A glassy carbon electrode (GCE) was anodically oxidized by cyclic voltammetry (CV) in 0.05 M sulfuric acid to introduce hydroxy groups on its surface (GCE(ox)). Next, an imidazolium alkoxysilane (ImAS) is covalently tethered to the surface of the GCE(ox) via silane chemistry. This electrode is further modified with graphene oxide (GO) which, dispersed in water, spontaneously assembles on the electrode surface through electrostatic interaction and pi-interaction to give an electrode of type GO/ImAS/GCE. Electroreduction of GO and GCE(ox) by CV yields electroreduced GO (erGO) and an electrode of the type erGO/ImAS/GCE. This electrode displays excellent electrocatalytic activity for the oxidation of ascorbic acid (AA), dopamine (DA) and uric acid (UA). Three fully resolved anodic peaks (at -50 mV, 150 mV and 280 mV vs. Ag/AgCl) are observed during differential pulse voltammetry (DPV).
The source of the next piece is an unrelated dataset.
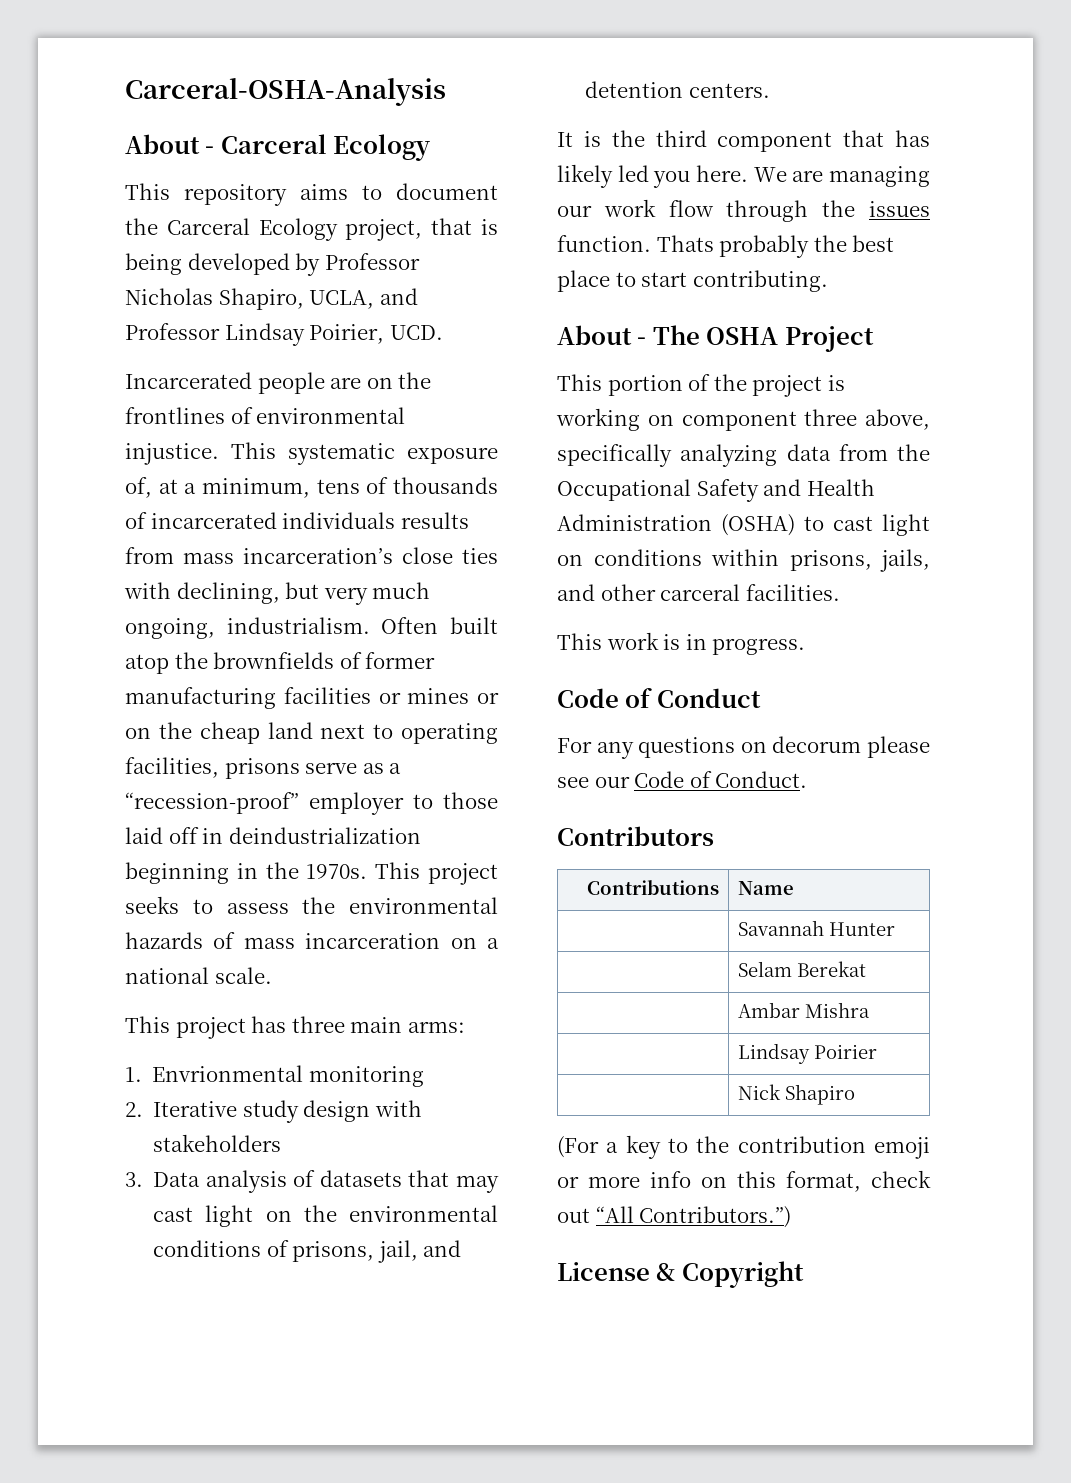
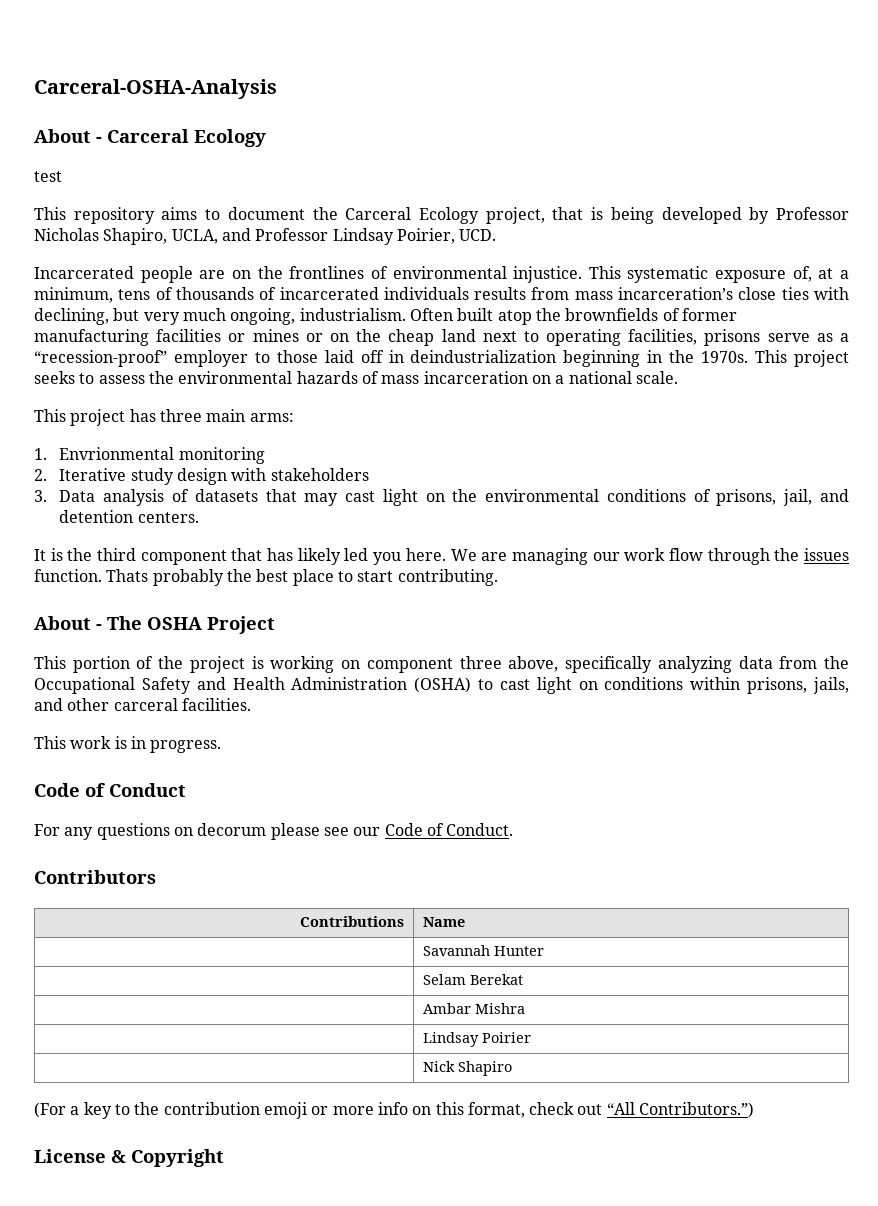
(431, 147) none -> [34,171,62,182] // test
Under optimized conditions, the linear detection ranges are from 30 to 2000 mu M for AA, from 20 to 490 mu M for UA, and from 0.1 to 5 mu M and from 5 mu M to 200 mu M (two linear ranges) for DA. The respective limits of detection (for an S/N of 3) are 10 mu M, 5 mu M and 0.03 mu M. The GCE modified with erGO and ImAS performs better than a bare GCE or a GCE modified with ImAS only, and also outperforms many other reported electrodes for the three analytes. The method was successfully applied to simultaneous analysis of AA, DA and UA in spiked human urine.